» What is required
The answer must be every line of the records below that holds the word "error".

Content revision data

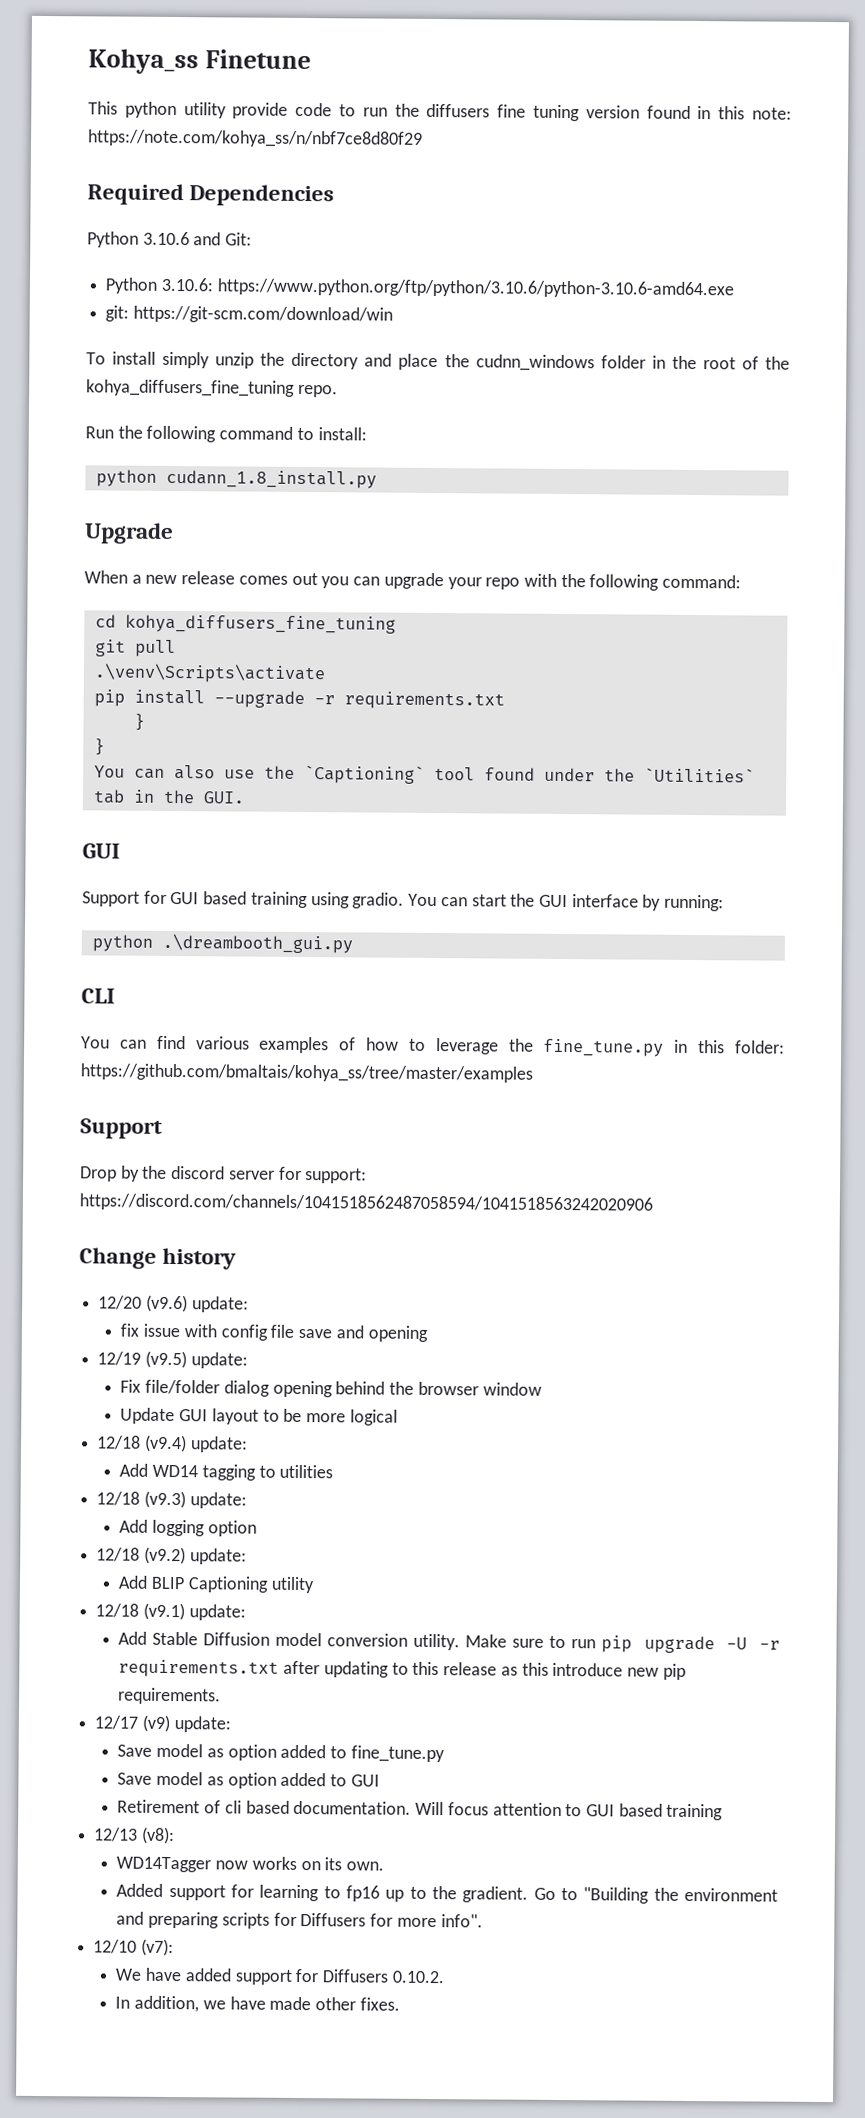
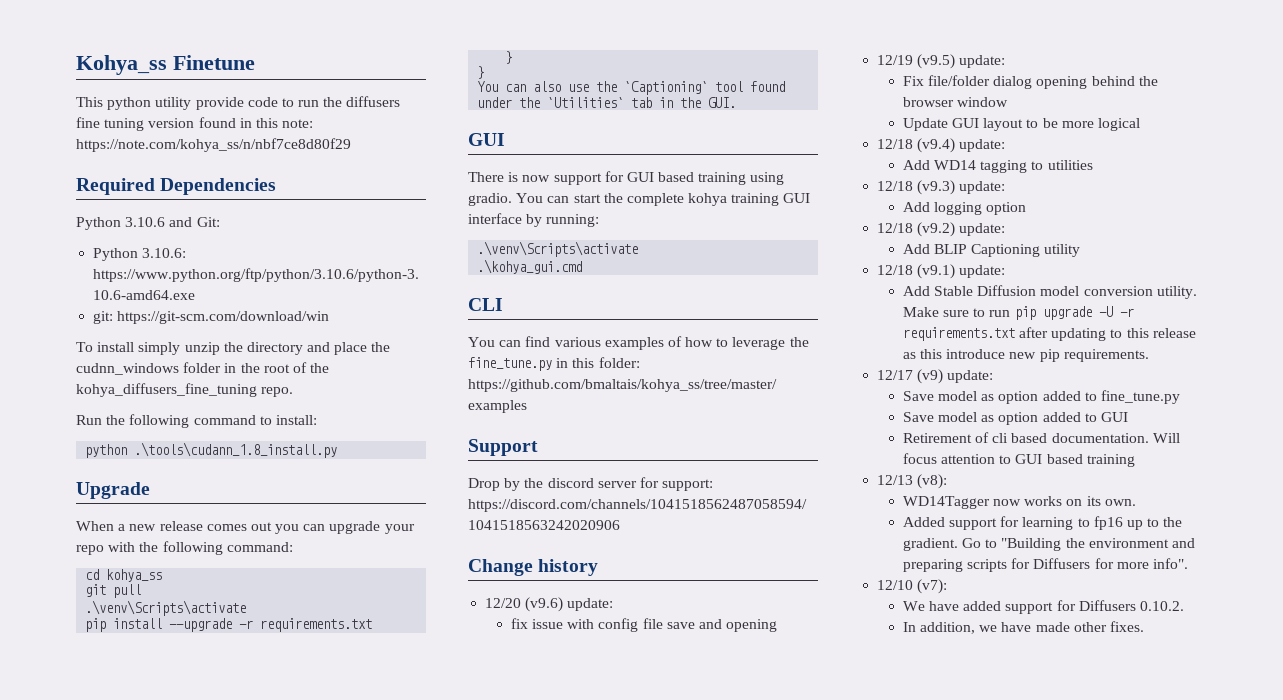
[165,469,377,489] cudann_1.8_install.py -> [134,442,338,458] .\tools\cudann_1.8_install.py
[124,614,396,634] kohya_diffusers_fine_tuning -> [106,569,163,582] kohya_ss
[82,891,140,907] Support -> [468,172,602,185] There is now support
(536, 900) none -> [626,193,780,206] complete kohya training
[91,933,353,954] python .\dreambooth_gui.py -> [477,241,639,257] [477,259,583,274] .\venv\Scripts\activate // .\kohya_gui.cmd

...

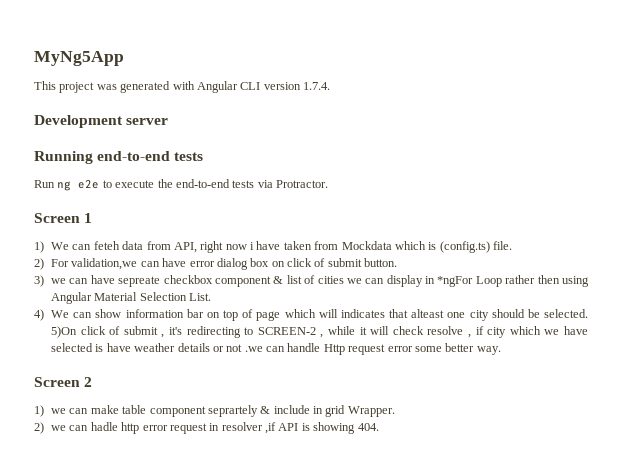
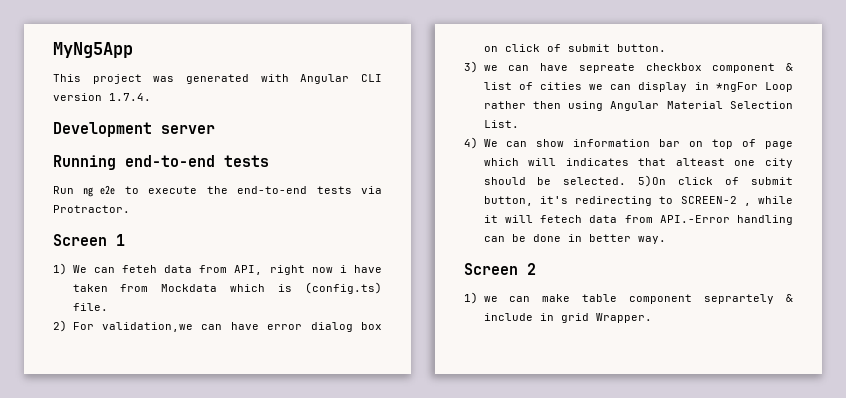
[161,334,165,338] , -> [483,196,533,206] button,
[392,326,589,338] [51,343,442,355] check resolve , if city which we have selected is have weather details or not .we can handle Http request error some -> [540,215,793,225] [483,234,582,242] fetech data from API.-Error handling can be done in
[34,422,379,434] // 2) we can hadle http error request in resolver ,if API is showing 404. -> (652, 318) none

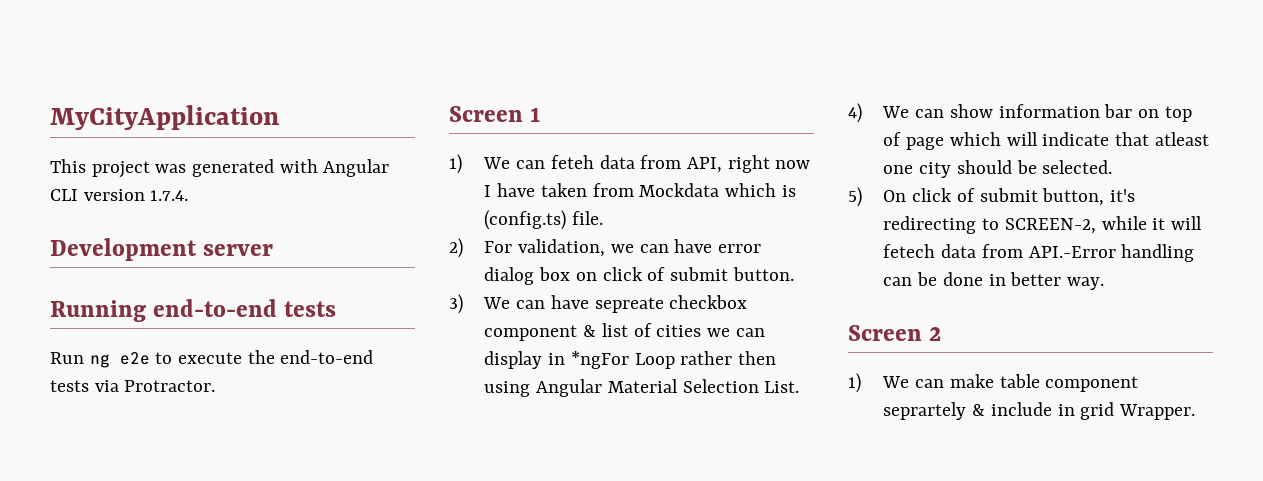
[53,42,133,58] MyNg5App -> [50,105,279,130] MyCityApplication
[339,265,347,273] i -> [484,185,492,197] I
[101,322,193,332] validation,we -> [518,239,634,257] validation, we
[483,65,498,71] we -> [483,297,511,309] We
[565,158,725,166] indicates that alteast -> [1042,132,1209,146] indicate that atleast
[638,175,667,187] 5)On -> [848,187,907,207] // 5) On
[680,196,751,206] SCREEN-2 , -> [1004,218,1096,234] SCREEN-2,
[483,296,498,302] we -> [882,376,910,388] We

» Answer section
[392,326,589,338] [51,343,442,355] check resolve , if city which we have selected is have weather details or not .we can handle Http request error some -> [540,215,793,225] [483,234,582,242] fetech data from API.-Error handling can be done in
[34,422,379,434] // 2) we can hadle http error request in resolver ,if API is showing 404. -> (652, 318) none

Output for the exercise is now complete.